-- EXERCISE DESCRIPTION --
Only lines containing "クロスサイト" are wanted from the data below. Copy those lines.
Top of MATERIAL FOR THIS TASK
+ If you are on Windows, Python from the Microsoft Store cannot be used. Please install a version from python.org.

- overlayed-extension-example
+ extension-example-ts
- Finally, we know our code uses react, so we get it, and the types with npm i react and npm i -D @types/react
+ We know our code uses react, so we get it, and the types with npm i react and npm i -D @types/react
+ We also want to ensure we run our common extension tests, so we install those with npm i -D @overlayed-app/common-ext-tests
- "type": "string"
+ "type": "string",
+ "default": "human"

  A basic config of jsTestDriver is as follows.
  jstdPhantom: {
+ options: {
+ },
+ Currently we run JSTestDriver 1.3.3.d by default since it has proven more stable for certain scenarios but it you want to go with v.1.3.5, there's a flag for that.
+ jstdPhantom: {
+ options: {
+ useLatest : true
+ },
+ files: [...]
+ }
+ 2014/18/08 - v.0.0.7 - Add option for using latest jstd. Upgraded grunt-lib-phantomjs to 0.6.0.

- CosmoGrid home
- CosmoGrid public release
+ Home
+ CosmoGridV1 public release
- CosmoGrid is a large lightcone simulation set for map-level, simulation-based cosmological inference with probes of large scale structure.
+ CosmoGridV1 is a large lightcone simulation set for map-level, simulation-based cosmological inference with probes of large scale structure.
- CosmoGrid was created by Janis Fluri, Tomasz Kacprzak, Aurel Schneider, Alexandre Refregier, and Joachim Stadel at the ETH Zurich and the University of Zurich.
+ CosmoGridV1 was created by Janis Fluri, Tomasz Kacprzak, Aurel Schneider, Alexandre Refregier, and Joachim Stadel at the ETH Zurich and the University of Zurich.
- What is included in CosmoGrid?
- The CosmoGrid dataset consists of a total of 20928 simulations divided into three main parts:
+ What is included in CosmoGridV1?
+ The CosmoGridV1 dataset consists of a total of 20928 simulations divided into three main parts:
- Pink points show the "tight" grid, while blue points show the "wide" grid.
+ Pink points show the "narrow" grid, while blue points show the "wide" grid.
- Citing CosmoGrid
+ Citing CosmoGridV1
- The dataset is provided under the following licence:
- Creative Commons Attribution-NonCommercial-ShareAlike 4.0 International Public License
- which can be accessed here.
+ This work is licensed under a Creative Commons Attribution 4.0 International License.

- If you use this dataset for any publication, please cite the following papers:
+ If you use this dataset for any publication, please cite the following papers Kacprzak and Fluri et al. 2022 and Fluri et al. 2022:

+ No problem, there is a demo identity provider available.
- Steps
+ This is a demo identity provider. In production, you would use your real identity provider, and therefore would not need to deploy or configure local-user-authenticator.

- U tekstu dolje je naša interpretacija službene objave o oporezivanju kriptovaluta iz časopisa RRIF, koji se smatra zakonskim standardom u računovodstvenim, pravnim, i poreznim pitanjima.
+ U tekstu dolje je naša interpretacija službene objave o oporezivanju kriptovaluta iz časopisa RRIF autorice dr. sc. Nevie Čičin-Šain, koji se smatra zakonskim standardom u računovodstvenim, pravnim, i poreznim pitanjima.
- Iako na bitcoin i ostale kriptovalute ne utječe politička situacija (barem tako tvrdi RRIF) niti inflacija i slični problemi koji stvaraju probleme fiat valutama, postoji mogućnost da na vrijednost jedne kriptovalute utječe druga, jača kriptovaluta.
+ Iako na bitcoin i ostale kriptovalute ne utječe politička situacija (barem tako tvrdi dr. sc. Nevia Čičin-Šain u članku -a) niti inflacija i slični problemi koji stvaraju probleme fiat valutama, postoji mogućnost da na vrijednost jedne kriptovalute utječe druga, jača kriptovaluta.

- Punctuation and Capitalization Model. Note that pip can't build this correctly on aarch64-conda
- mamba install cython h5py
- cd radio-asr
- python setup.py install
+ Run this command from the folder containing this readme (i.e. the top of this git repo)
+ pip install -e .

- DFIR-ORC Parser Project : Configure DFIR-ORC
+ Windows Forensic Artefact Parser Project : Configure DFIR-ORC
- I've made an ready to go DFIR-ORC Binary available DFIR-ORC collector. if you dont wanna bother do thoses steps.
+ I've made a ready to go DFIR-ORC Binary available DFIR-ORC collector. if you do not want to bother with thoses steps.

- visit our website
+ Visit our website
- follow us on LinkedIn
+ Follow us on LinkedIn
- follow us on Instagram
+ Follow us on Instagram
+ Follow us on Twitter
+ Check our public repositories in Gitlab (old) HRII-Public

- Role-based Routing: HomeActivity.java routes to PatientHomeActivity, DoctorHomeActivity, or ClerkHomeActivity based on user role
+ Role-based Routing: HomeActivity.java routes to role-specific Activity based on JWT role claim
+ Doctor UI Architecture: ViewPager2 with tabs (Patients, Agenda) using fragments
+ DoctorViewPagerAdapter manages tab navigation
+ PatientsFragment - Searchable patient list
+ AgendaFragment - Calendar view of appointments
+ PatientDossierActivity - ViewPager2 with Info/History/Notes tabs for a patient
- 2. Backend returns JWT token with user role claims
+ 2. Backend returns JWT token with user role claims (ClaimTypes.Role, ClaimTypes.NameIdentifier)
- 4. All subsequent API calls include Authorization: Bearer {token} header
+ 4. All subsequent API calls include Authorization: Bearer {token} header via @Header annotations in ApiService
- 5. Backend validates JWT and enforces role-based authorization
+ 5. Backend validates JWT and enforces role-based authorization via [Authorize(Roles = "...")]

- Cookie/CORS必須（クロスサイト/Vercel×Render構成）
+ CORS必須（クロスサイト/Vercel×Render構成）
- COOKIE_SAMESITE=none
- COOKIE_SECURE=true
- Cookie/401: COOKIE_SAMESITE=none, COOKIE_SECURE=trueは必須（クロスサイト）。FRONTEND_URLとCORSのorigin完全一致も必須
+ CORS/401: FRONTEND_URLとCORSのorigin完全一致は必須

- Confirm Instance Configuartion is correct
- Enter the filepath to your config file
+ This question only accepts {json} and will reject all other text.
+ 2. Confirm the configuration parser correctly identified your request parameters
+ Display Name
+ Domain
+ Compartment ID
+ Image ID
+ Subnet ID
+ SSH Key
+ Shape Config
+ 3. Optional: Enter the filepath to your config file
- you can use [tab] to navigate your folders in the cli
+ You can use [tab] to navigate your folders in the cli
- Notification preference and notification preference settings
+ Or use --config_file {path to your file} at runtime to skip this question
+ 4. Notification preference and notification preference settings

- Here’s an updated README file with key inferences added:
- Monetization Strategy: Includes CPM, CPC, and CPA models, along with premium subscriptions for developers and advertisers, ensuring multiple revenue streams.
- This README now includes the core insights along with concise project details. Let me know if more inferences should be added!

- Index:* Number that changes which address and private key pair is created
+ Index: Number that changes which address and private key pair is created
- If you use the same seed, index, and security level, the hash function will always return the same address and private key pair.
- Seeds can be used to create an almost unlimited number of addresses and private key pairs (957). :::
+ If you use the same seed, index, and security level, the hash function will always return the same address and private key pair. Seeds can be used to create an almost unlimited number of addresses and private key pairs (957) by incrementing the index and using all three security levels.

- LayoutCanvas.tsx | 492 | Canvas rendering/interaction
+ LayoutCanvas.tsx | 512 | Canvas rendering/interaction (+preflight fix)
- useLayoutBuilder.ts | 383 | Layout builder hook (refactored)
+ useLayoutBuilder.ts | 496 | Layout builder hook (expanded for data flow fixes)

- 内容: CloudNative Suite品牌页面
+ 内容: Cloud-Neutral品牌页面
Bottom of MATERIAL FOR THIS TASK
-- EXERCISE RESPONSE --
- Cookie/CORS必須（クロスサイト/Vercel×Render構成）
+ CORS必須（クロスサイト/Vercel×Render構成）
- Cookie/401: COOKIE_SAMESITE=none, COOKIE_SECURE=trueは必須（クロスサイト）。FRONTEND_URLとCORSのorigin完全一致も必須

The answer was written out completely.